What you need to do
Taking the line with "html: <div>建筑施工企业综合类专职安全生产管理人员</div> ->" as the first and the line with "margin-left: none ->" as the last, set down the lines below exactly, pictures excluded.

Given information
>>>>>

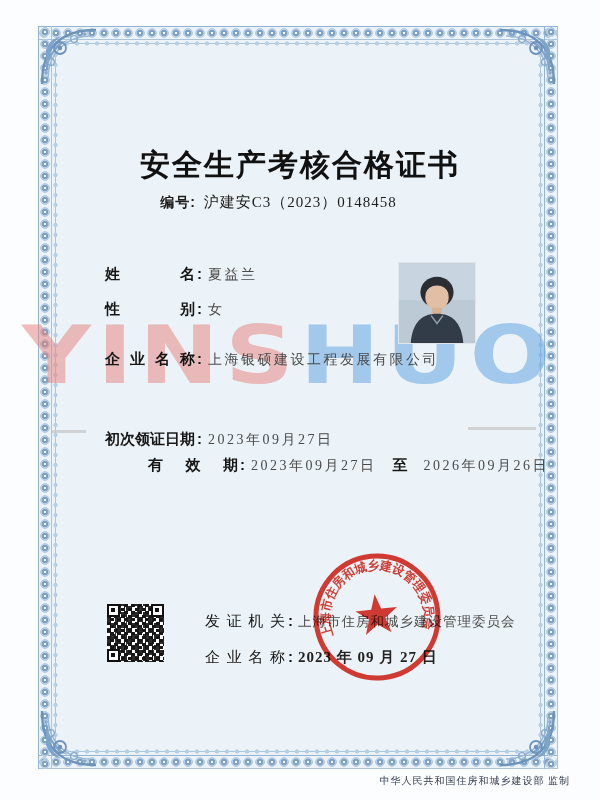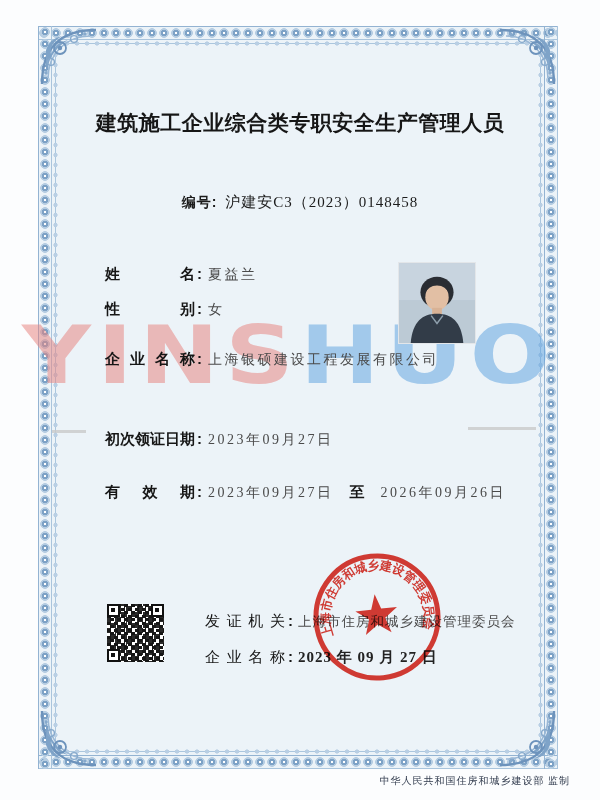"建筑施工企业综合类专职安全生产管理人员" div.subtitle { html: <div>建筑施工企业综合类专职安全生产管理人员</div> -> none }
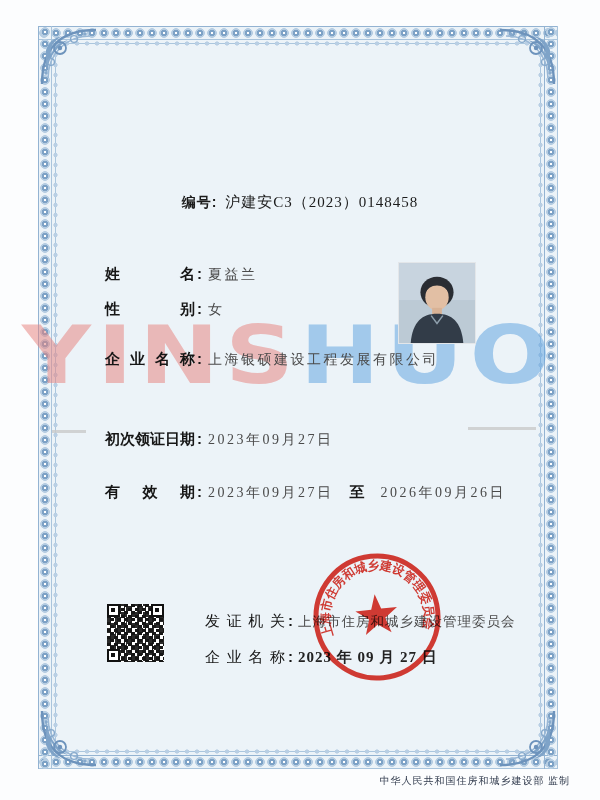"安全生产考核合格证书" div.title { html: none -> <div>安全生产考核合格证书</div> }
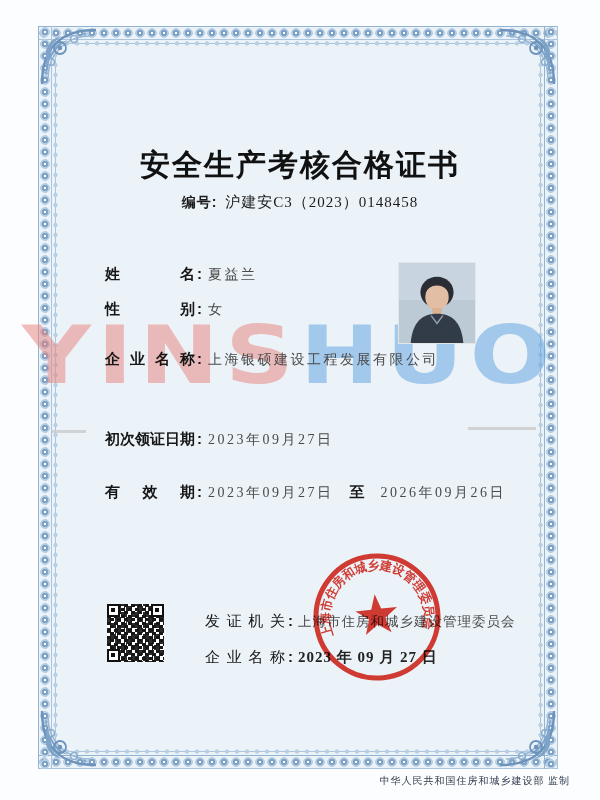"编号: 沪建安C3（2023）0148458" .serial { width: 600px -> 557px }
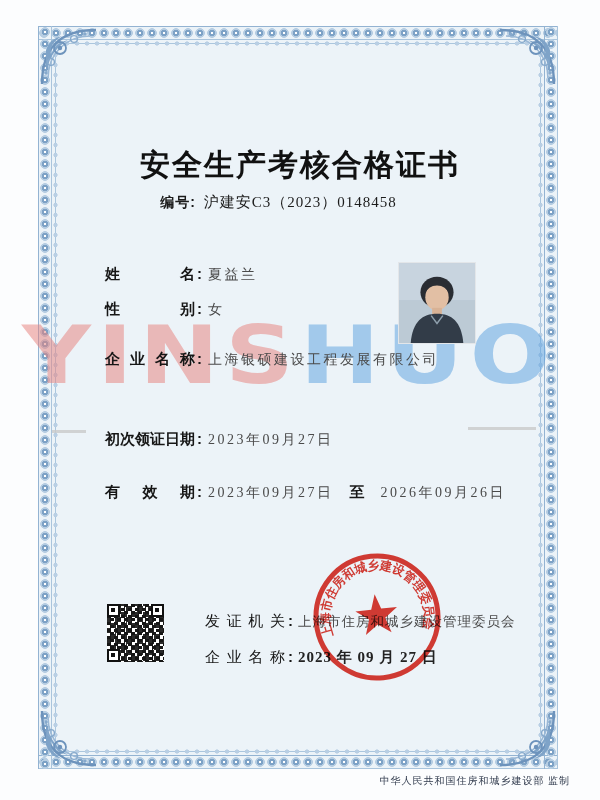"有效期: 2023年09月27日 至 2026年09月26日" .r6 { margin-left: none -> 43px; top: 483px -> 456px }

<<<<<
>>>>>

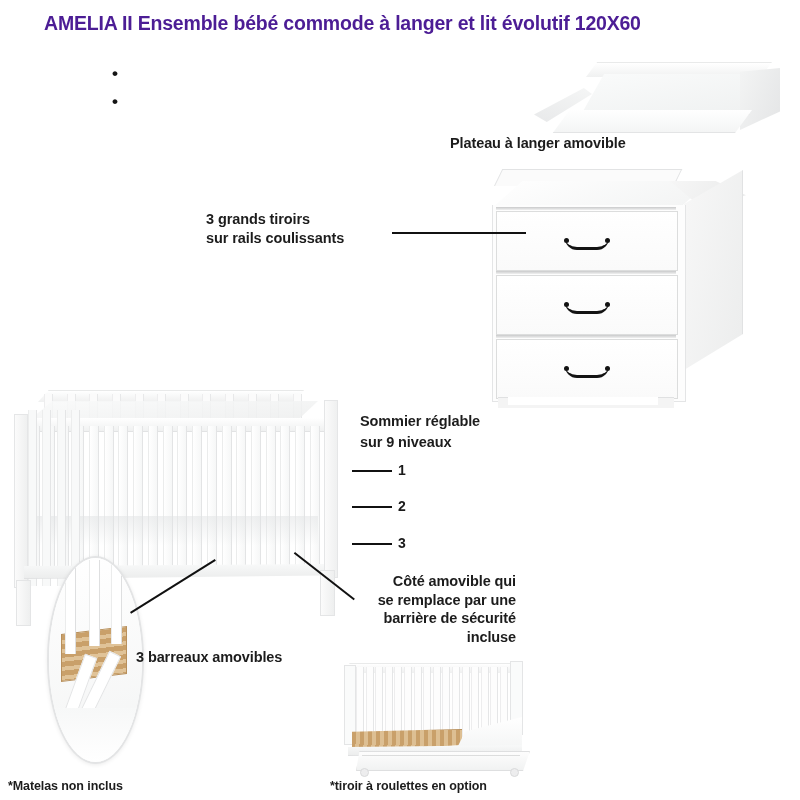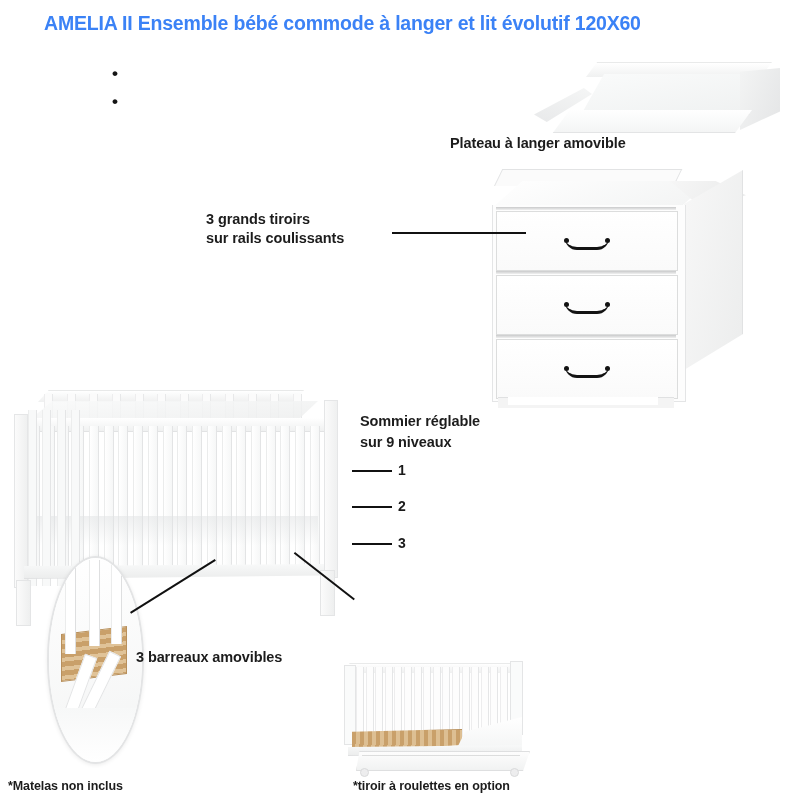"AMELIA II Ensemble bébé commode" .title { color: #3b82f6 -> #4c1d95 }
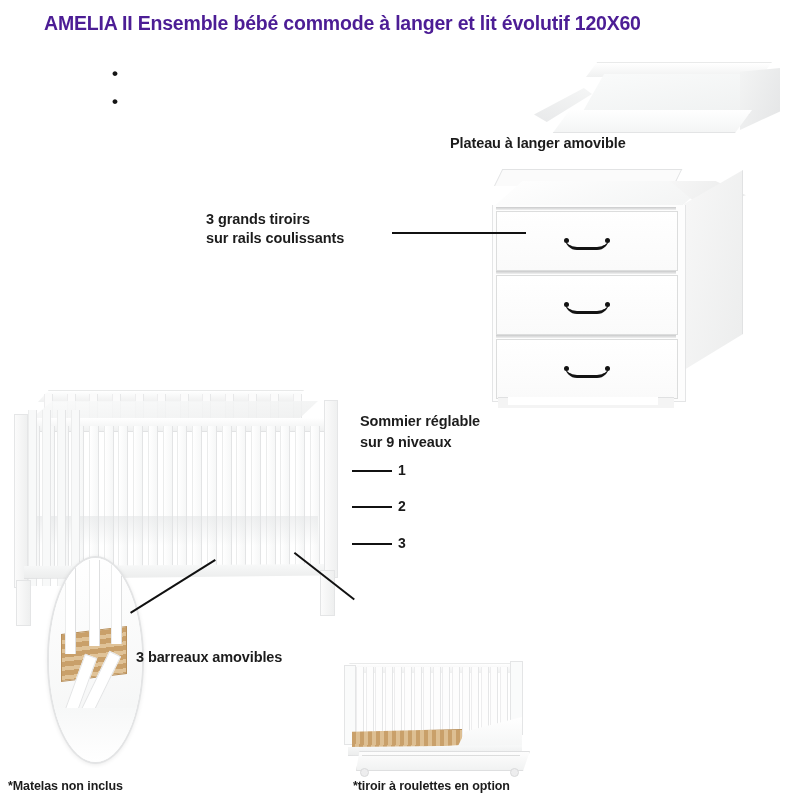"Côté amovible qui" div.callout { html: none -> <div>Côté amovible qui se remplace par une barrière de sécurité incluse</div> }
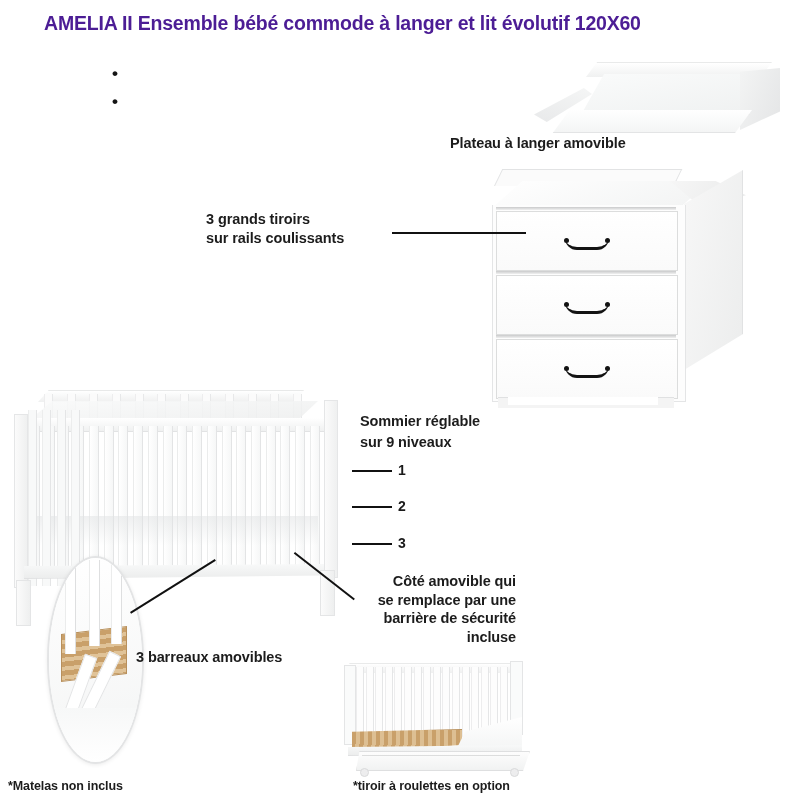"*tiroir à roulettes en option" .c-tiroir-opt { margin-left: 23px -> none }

<<<<<

Solution
"建筑施工企业综合类专职安全生产管理人员" div.subtitle { html: <div>建筑施工企业综合类专职安全生产管理人员</div> -> none }
"安全生产考核合格证书" div.title { html: none -> <div>安全生产考核合格证书</div> }
"编号: 沪建安C3（2023）0148458" .serial { width: 600px -> 557px }
"有效期: 2023年09月27日 至 2026年09月26日" .r6 { margin-left: none -> 43px; top: 483px -> 456px }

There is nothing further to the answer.